Anders als die Sophisten bezweifelten die pyrrhonischen Skeptiker nicht die Existenz von Wahrheit, sondern unsere Möglichkeit, sie zu erkennen. Sie propagierten „Epoché“ – das Urteilsenthalten –, weil jeder Aussage eine gleich starke Gegenposition entgegengesetzt werden könne (Isosthenie). Ihr Einfluss reicht bis zu Descartes‘ methodischem Zweifel und zur modernen erkenntnistheoretischen Skepsis.

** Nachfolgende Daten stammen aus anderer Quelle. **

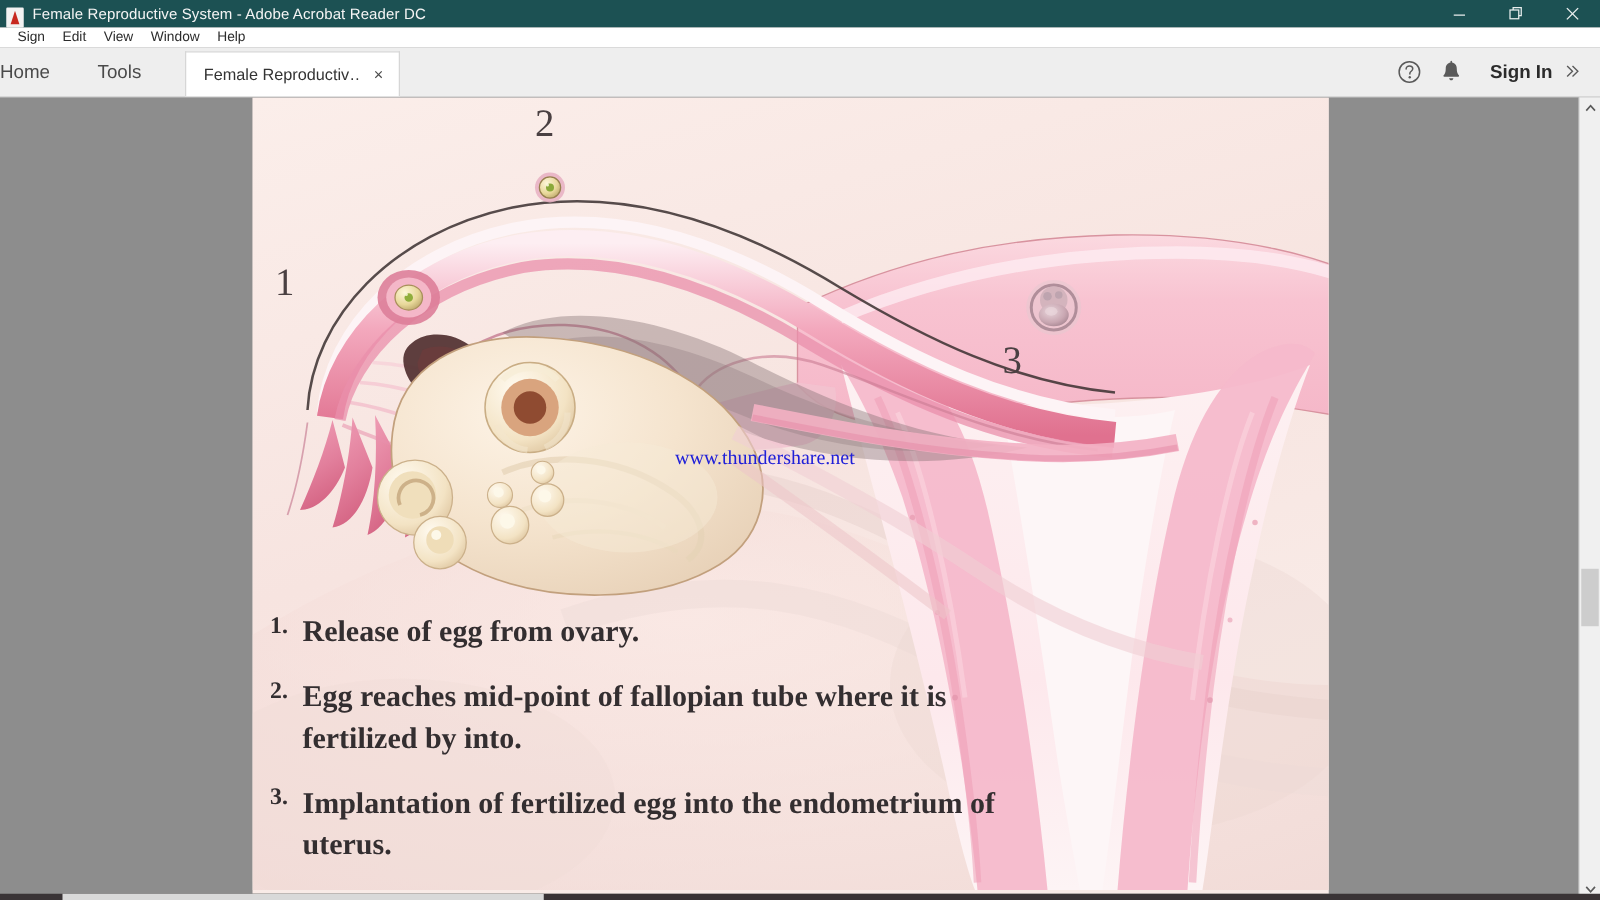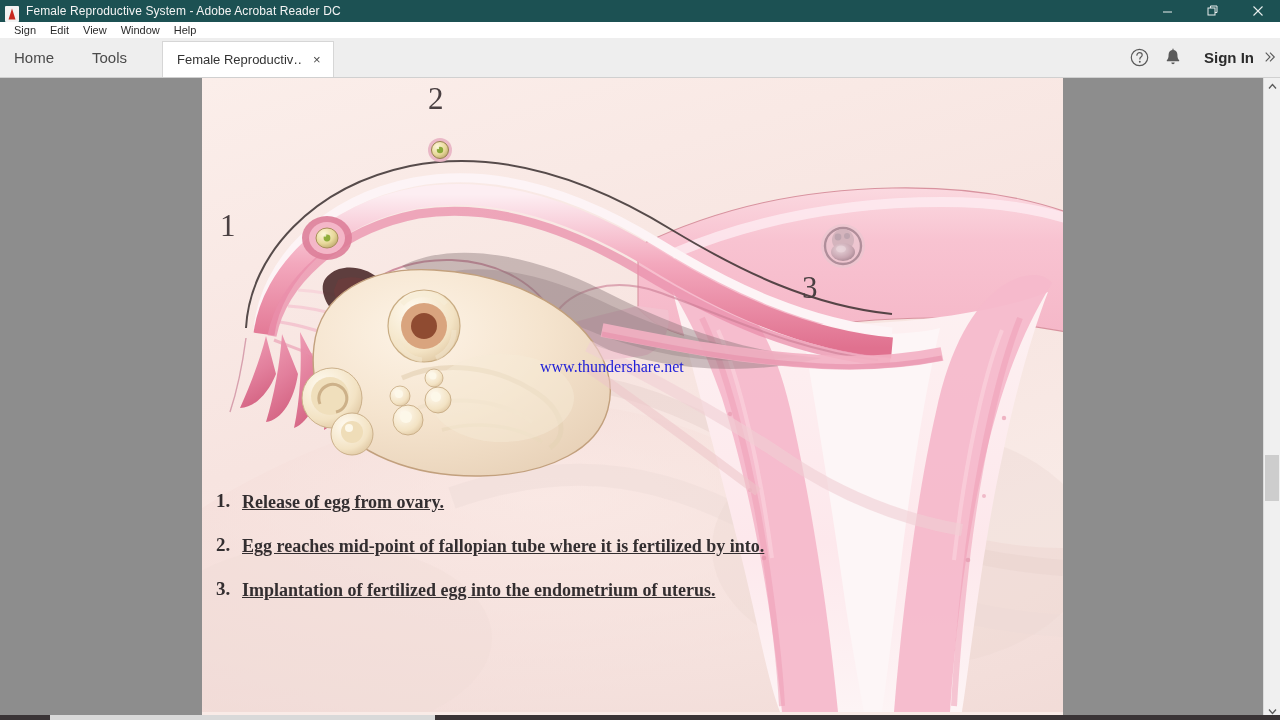"Home" #home-link { margin-left: 14px -> none }
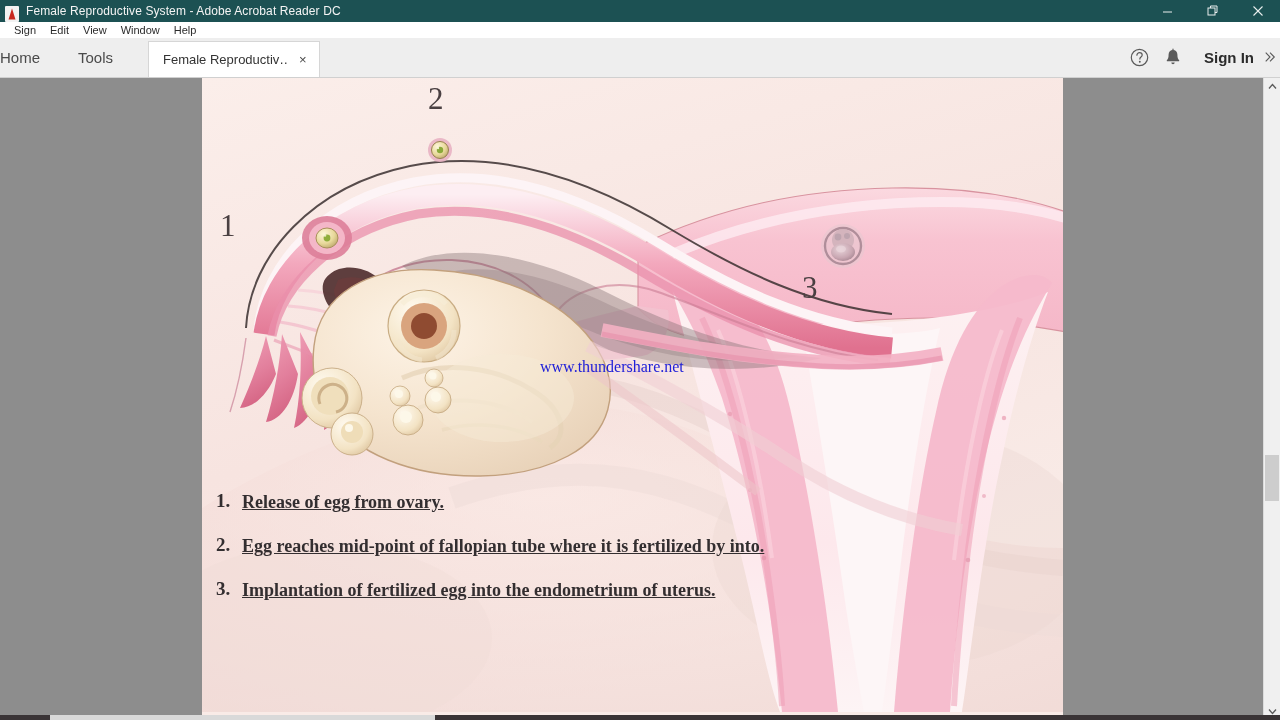"Sign In" #tb-right { padding-right: 4px -> 16px }
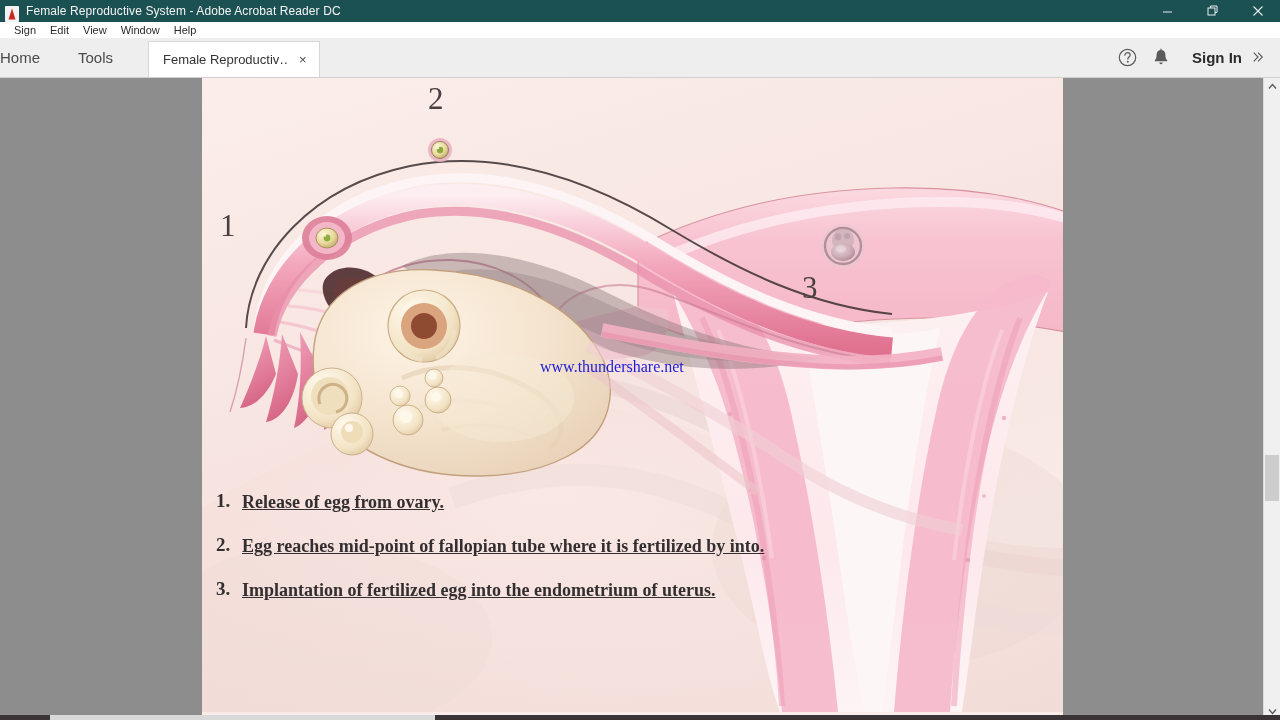"Release of egg from ovary." .cap-txt { font-size: 18px -> 24px; text-decoration: underline -> none }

Aristoteles: Ein alternatives Fundament

Aristoteles stellte dem Relativismus ein rationales Fundament entgegen. Mit seinem Satz vom Widerspruch – dass eine Aussage nicht zugleich wahr und falsch sein kann – legte er die Grundlage für logisches Denken und empirische Wissenschaft und trat relativistischen Gedanken direkt entgegen. Seine Philosophie betont die Möglichkeit objektiver Erkenntnis durch Vernunft und Erfahrung.

Fazit: Die Antike als Spiegel der Gegenwart

Die Relativismus-Debatte ist so alt wie die Philosophie selbst. Schon die Antike kannte die Argumente, die heute in Diskussionen um „alternative Fakten“ und „gefühlte Wahrheiten“ wiederkehren. Protagoras, Gorgias und die Skeptiker auf der einen Seite, Platon und Aristoteles auf der anderen, markieren die großen Linien eines Streits, der bis heute andauert.

Wer den modernen Relativismus verstehen will, sollte wissen, woher er kommt.